(Version comparison data)
***

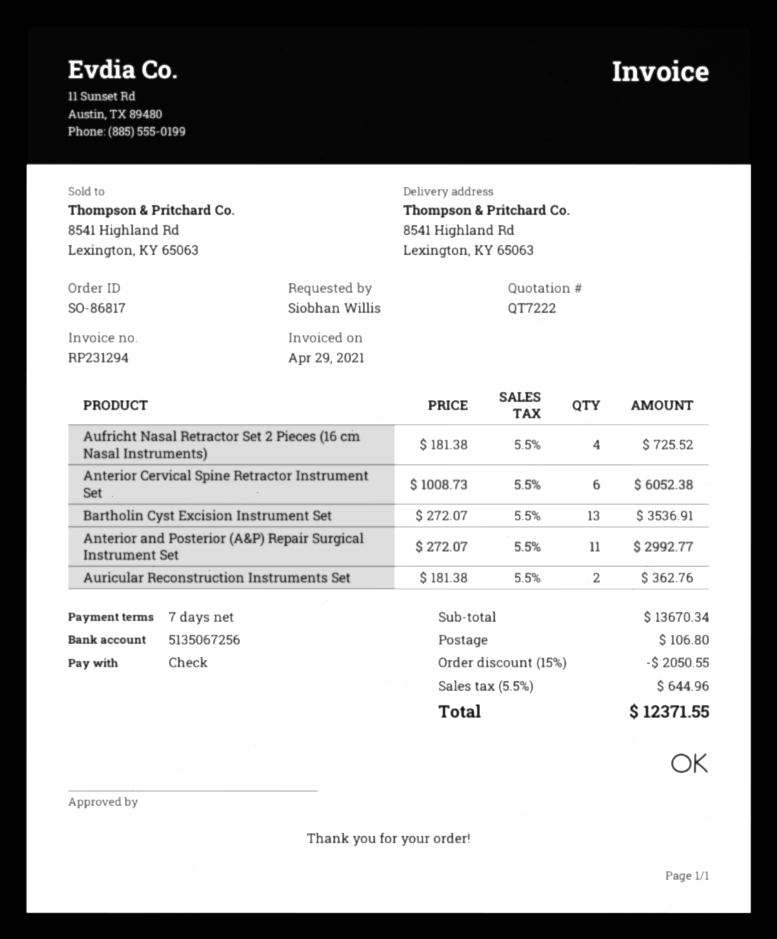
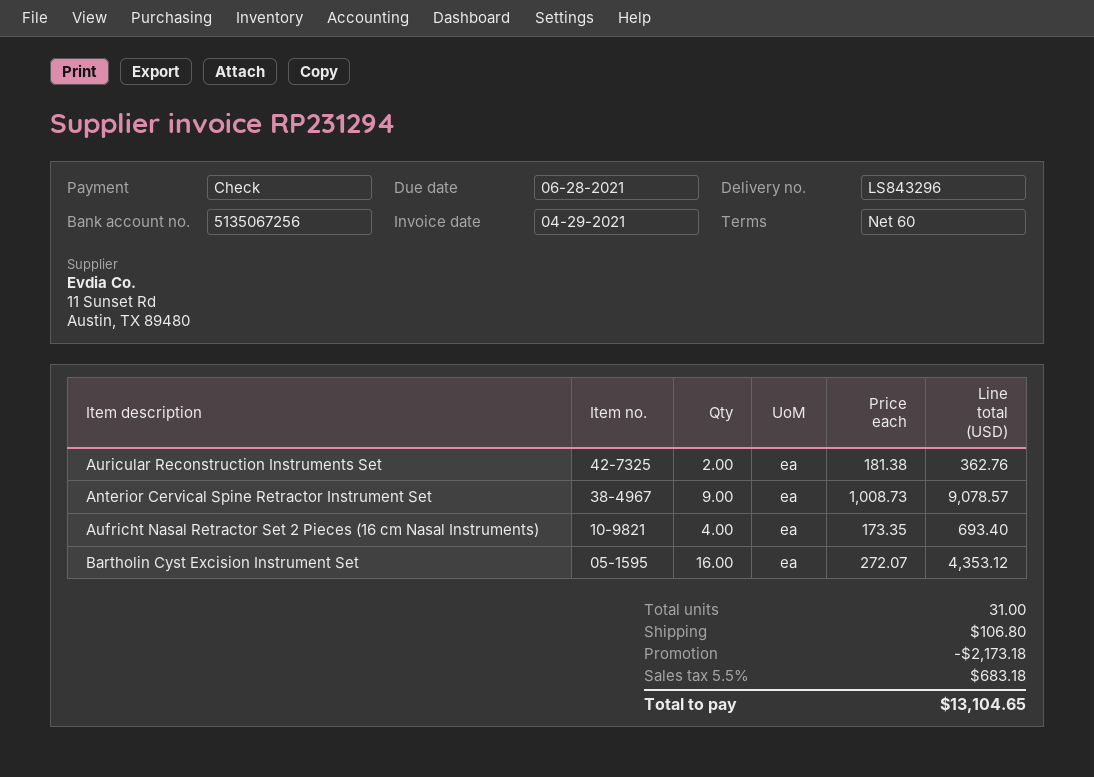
payment terms: 7 days -> 60 days
Aufricht Nasal Retractor Set 2 Pieces (16 cm Nasal Instruments): 4 x 181.38 = 725.52 -> 4 x 173.35 = 693.40
Anterior Cervical Spine Retractor Instrument Set: 6 x 1008.73 = 6052.38 -> 9 x 1008.73 = 9078.57
Bartholin Cyst Excision Instrument Set: 13 x 272.07 = 3536.91 -> 16 x 272.07 = 4353.12
Anterior and Posterior (A&P) Repair Surgical Instrument Set: 11 x 272.07 = 2992.77 -> none
discount: 2050.55 -> 2173.18
tax: 5.5% = 644.96 -> 5.5% = 683.18
total: 12371.55 -> 13104.65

***

The entries above, every one of them, should be retyped exactly, with no pictures carried over.

• Result for this exercise
payment terms: 7 days -> 60 days
Aufricht Nasal Retractor Set 2 Pieces (16 cm Nasal Instruments): 4 x 181.38 = 725.52 -> 4 x 173.35 = 693.40
Anterior Cervical Spine Retractor Instrument Set: 6 x 1008.73 = 6052.38 -> 9 x 1008.73 = 9078.57
Bartholin Cyst Excision Instrument Set: 13 x 272.07 = 3536.91 -> 16 x 272.07 = 4353.12
Anterior and Posterior (A&P) Repair Surgical Instrument Set: 11 x 272.07 = 2992.77 -> none
discount: 2050.55 -> 2173.18
tax: 5.5% = 644.96 -> 5.5% = 683.18
total: 12371.55 -> 13104.65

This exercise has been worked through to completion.